В письме Анны к Остерману порфирородная царевна прибегает к оборотам, более уместным в челобитье солдатской вдовы: «Нижайше прошу Ваше Превосходительство попросить за меня, сирую, у Его Светлости (Меншикова.
Впоследствие историки-моралисты с неким осуждением писали о чрезмерной привязанности герцогини к этому старику, а потом и к Бирону. Между тем Анна никогда не была особенно любострастна. Женщина простая, незатейливая, не очень умная и не отличавшаяся женственностью, она всю свою вдовью жизнь, жестоко исковерканную железной волей Петра, мечтала лишь о надежной защите, поддержке, которую ей мог дать муж, мужчина, хозяин дома, господин ее судьбы. Искренним желанием найти себе хотя бы какую-нибудь защиту объясняется униженный тон всех ее писем к членам царской семьи и сановникам петербургского двора, исполненных готовностью «предать себя в волю» любому покровителю, защитнику. Просьбами как можно скорее разрешить ее «супружественное дело» проникнута вся ее переписка с Петром, Екатериной, матерью. Она буквально рвалась замуж именно от ощущения беззащитности, неприкаянности. Но жизнь, как назло, препятствовала исполнению ее сокровенного и совсем не грешного желания. Поэтому со временем Бестужев-Рюмин стал для нее опорой – тем, что она хотела получить от мужчины. Конечно, это был не самый лучший вариант. Бестужев был старше Анны на 19 лет, характер имел тяжелый и в то же время был не в меру блудлив. Как писал один из доносчиков на Бестужева, «фрейлин водит зо двора и [им] детей поробил».

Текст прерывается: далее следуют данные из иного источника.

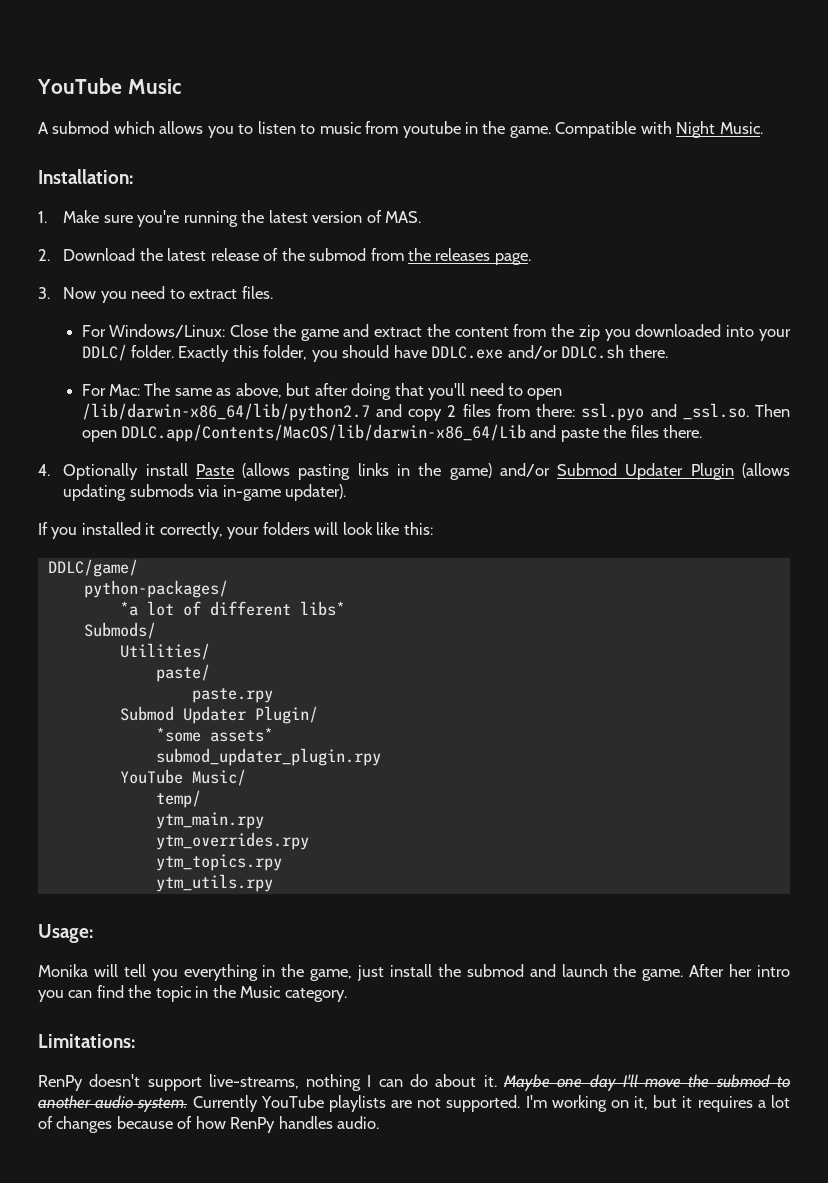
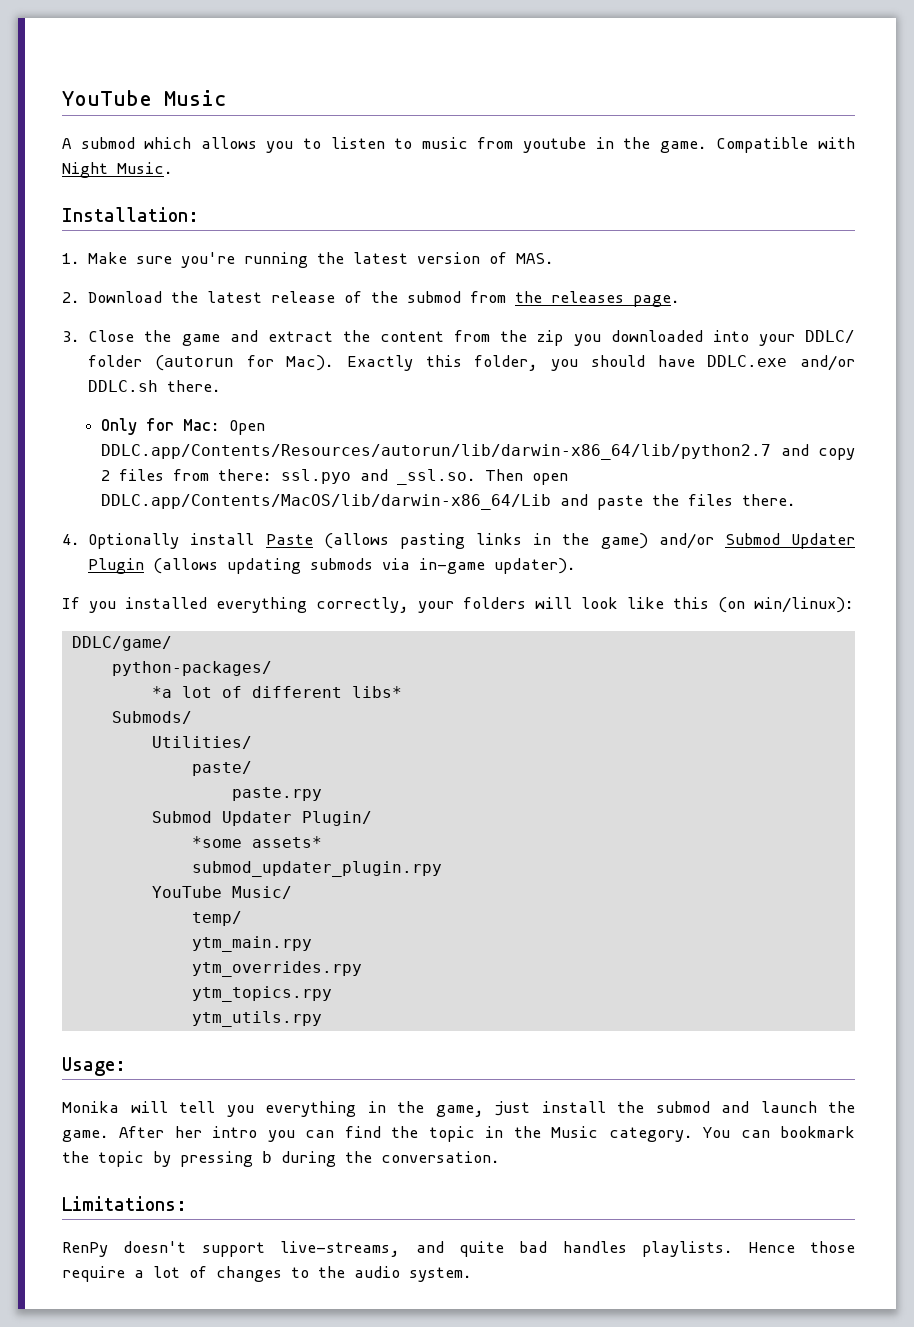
[63,286,273,303] [81,324,226,338] Now you need to extract files. // For Windows/Linux: -> (80, 336) none
[130,345,174,358] folder. -> [88,355,335,371] folder (autorun for Mac).
[81,383,563,400] [81,403,370,421] For Mac: The same as above, but after doing that you'll need to open /lib/darwin-x86_64/lib/python2.7 -> [101,418,266,435] [101,444,772,460] Only for Mac: Open DDLC.app/Contents/Resources/autorun/lib/darwin-x86_64/lib/python2.7
[145,523,156,535] it -> [216,597,307,613] everything
[403,522,433,535] this: -> [673,597,854,613] this (on win/linux):
(347, 995) none -> [703,1126,855,1138] [62,1151,500,1167] You can bookmark the topic by pressing b during the conversation.
[306,1074,790,1091] [38,1095,790,1112] [38,1116,380,1133] nothing I can do about it. Maybe one day I'll move the submod to another audio system. Currently YouTube playlists are not supported. I'm working on it, but it requires a lot of changes because of how RenPy handles audio. -> [415,1241,855,1257] [62,1266,472,1282] and quite bad handles playlists. Hence those require a lot of changes to the audio system.

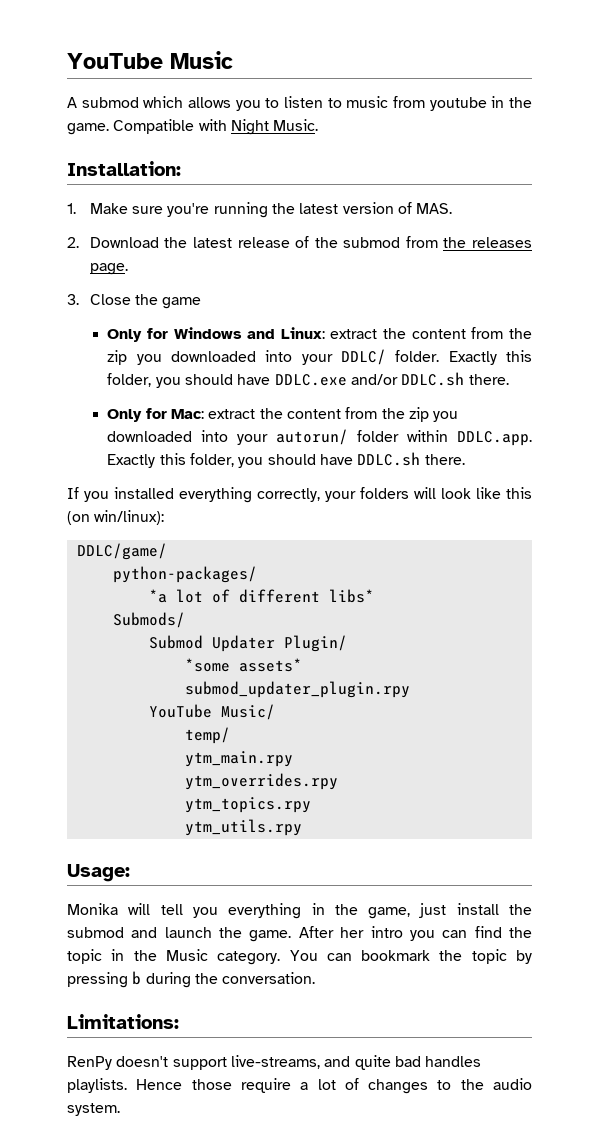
[229,330,258,342] and -> [107,327,325,342] // Only for Windows and Linux:
[88,355,335,371] folder (autorun for Mac). -> [395,350,440,362] folder.
[229,420,266,435] [101,444,855,460] [101,469,569,485] [101,494,797,510] [62,533,855,549] [88,558,577,574] Open DDLC.app/Contents/Resources/autorun/lib/darwin-x86_64/lib/python2.7 and copy 2 files from there: ssl.pyo and _ssl.so. Then open DDLC.app/Contents/MacOS/lib/darwin-x86_64/Lib and paste the files there. // 4. Optionally install Paste (allows pasting links in the game) and/or Submod Updater Plugin (allows updating submods via in-game updater). -> [208,407,459,422] [107,429,532,446] [107,452,465,468] extract the content from the zip you downloaded into your autorun/ folder within DDLC.app. Exactly this folder, you should have DDLC.sh there.
[151,736,252,749] [191,761,252,776] [231,787,322,801] // Utilities/ // paste/ // paste.rpy -> (185, 620) none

И когда Бестужева-Рюмина отозвали, Анна стала неприлично убиваться по нему как по покойнику и совсем не потому, что беззаветно любила старика. Анна просто не могла и не хотела быть одной, она «к нему привыкла». Ее страшили пустота, одиночество, холод вдовьей постели. Именно об этом буквально вопит она в своих двадцати шести письмах лета – осени 1727 года…
Но не будем отчаиваться! Время – лучший доктор. Уже в октябре непрерывный поток писем о Бестужеве-Рюмине внезапно прекращается, хотя положение разлученных нисколько не улучшилось – Бестужеву в Митаву дорога была прочно перекрыта. В письмах Анны за октябрь 1727 года, когда ее и Бестужева главный недруг Меншиков уже «считал березки» по знаменитому тракту в Сибирь, имя Бестужева даже не упоминается. Дело в том, что у нее появился новый возлюбленный и, как показало время, на всю оставшуюся жизнь. Это был знаменитый впоследствии Эрнст Иоганн Бирон. Явление Бирона в новом качестве – любовника Анны – следует отнести к осени 1727 года. Как раз после свержения Меншикова Бестужев наконец получил возможность вернуться в Митаву, но туда не поехал – место его было уже занято. «Я в несностной печали, – писал он тогда дочери Прасковье, – едва во мне дух держится, что чрез злых людей друг мой сердечный от меня отменился, а ваш друг (это иронично о Бироне.
Впрочем, из переписки Анны Иоанновны с новыми людьми у власти (речь идет о дворе Петра II и его окружении) видно, что в жизни ее мало что изменилось – то же безвластие, бедность, неуверенность. Стремясь угодить юному императору-охотнику Петру II, она посылает ему «свору собачек». Теперь она пишет подобострастные письма уже не Меншикову или его свояченице, которые уже давно находились в ссылке, а сестре Петра II великой княгине Наталье Алексеевне, новым фаворитам – князьям Долгоруким, другим сановникам и всех их слезно просит не забывать ее, и что «вся надежда на Вашу высокую светлость».
Может быть, так бы и состарилась бывшая московская царевна в захолустной Митаве, среди курляндцев, если бы не яркая вспышка московских событий начала 1730 года, когда по указке князя Д.М.Голицына верховники посмотрели в ее сторону и тем самым решили ее судьбу.